The words “Pass a Glass O flesh deceived” say “let’s put on glasses and look closely at something blurry” while also suggesting an opening drinking scene where a character is looking back in time while socializing. That same (deliberately ambiguous) line changes meaning based on where I take a breath as a performer, and by which point of view the listener adopts. Was the speaker deceived? Was the lover deceived? Were they both? The album works largely in this way. The music may be responding, coloring, contrasting, or further illustrating/developing a line of poetry.

TC: How does the final product compare to your original conception?

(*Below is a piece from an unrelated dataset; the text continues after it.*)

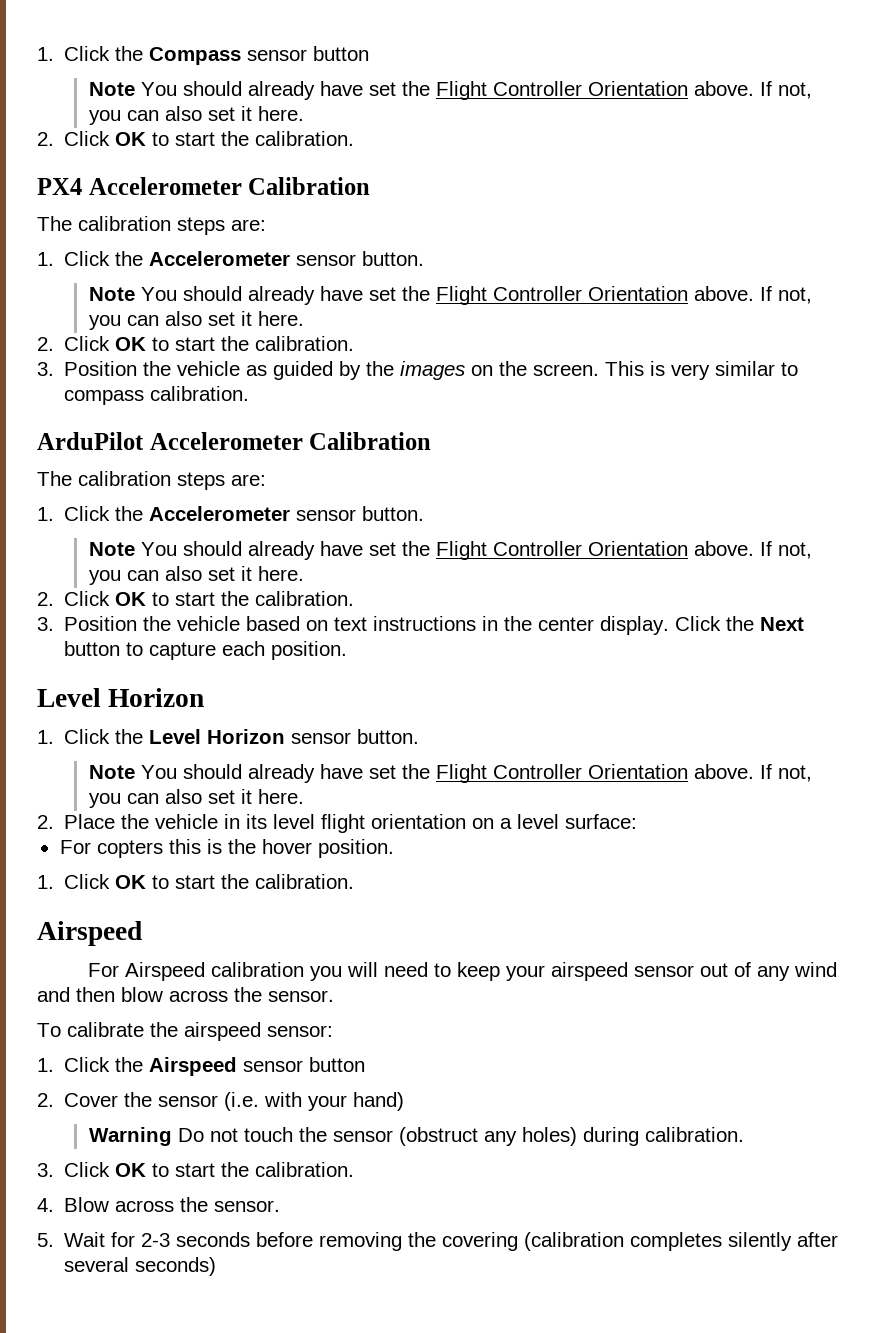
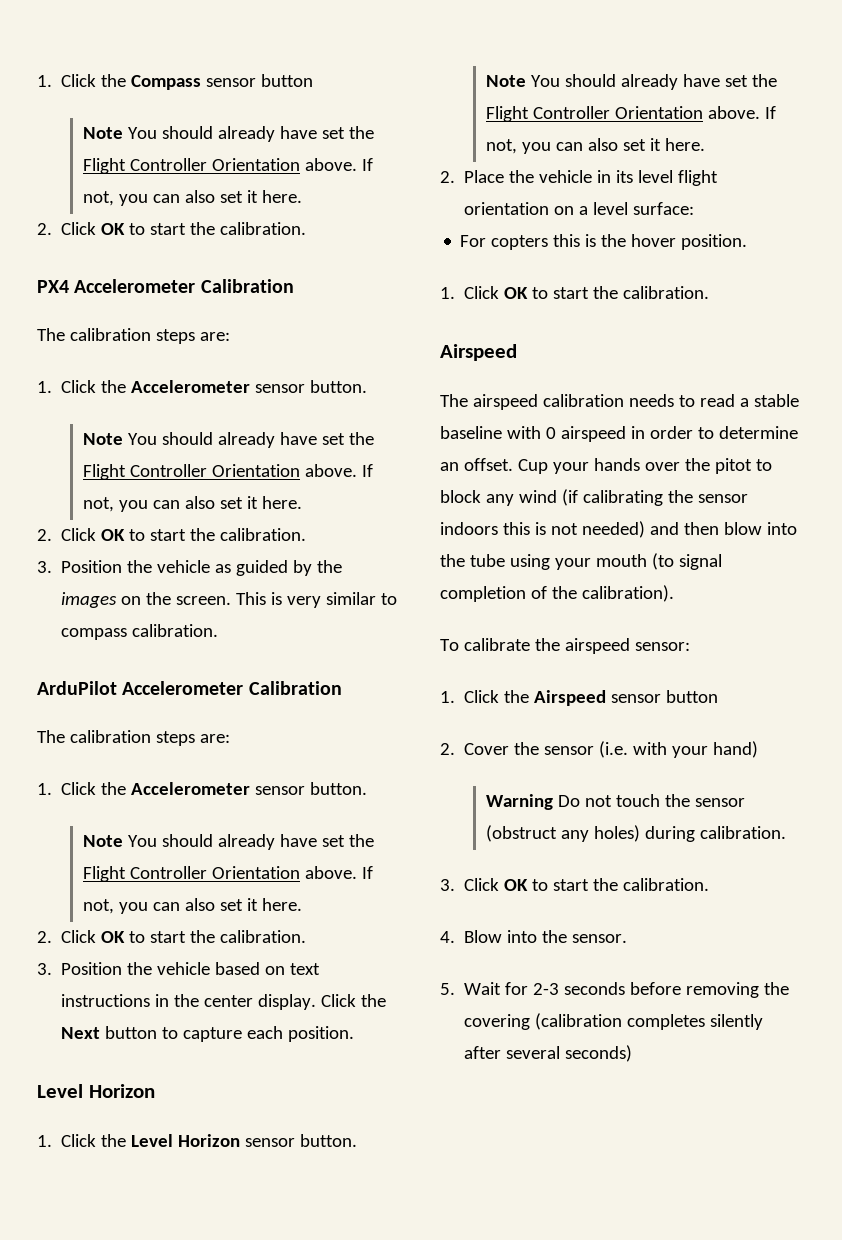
[87,962,837,981] [37,987,334,1002] For Airspeed calibration you will need to keep your airspeed sensor out of any wind and then blow across the sensor. -> [440,394,799,410] [440,426,798,442] [440,458,772,474] [440,489,748,506] [440,521,797,538] [440,553,722,570] [440,585,674,602] The airspeed calibration needs to read a stable baseline with 0 airspeed in order to determine an offset. Cup your hands over the pitot to block any wind (if calibrating the sensor indoors this is not needed) and then blow into the tube using your mouth (to signal completion of the calibration).
[115,1200,175,1212] across -> [507,930,538,943] into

LS: I wasn’t too concerned about the sound of the end result. I just wanted to stay connected with the inspirations and focus, trusting that my training in classical music, jazz, free improvisation, and poetry would all be there. This music aims also to communicate experience, not unlike improvisation, and forcing an end result would actually hinder creativity. I chose to essentially write through-composed music with guided free improv sections functioning either as a kind of expansive release or to provide sudden striking contrasts to deepen dramatic tension. On “Furling Leaf, Retrocede”, I wrote symbolic musical motifs which are in dialogue with the metaphors in the poem. Electric violinist and photographer Hugh Marsh made a beautiful video for it that was released on August 4. Two more videos for the album are in the works.

https://www.youtube.com/watch?v=–fFf80RlZI

TC: The instrumental performances are wonderful, as is the recording quality. I know that you have been spending a lot of time in New York the past few years leading up to the Covid19 pandemic. Is this a Canadian team?

LS: The project was made in Toronto, Canada, and made possible thanks to grants from the Canada Council for the Arts, The Foundation Supporting Canadian Talent on Recordings (FACTOR), The Ontario Arts Council, and The Toronto Arts Council. The band members are Lara Solnicki, compositions, vocals, texts; Jonathan Goldsmith, producer, piano and keyboards, electronics, electric bass and guitar; Hugh Marsh, electric violin; Peter Lutek, alto saxophone, electro-acoustic clarinet and bassoon; Rob Piltch, acoustic and electric guitar; Scott Peterson, acoustic and electric bass; Rich Brown, electric bass; and Davide Di Renzo, drums. Jeff Wolpert recorded, mixed, and mastered the CD at Desert Fish Studios. He also created an immersive audio Dolby Atmos version of the album.

TC: Thanks for enlightening us on this very special project!

LS: Thank you Tom, it was very challenging on every level, as well as fun!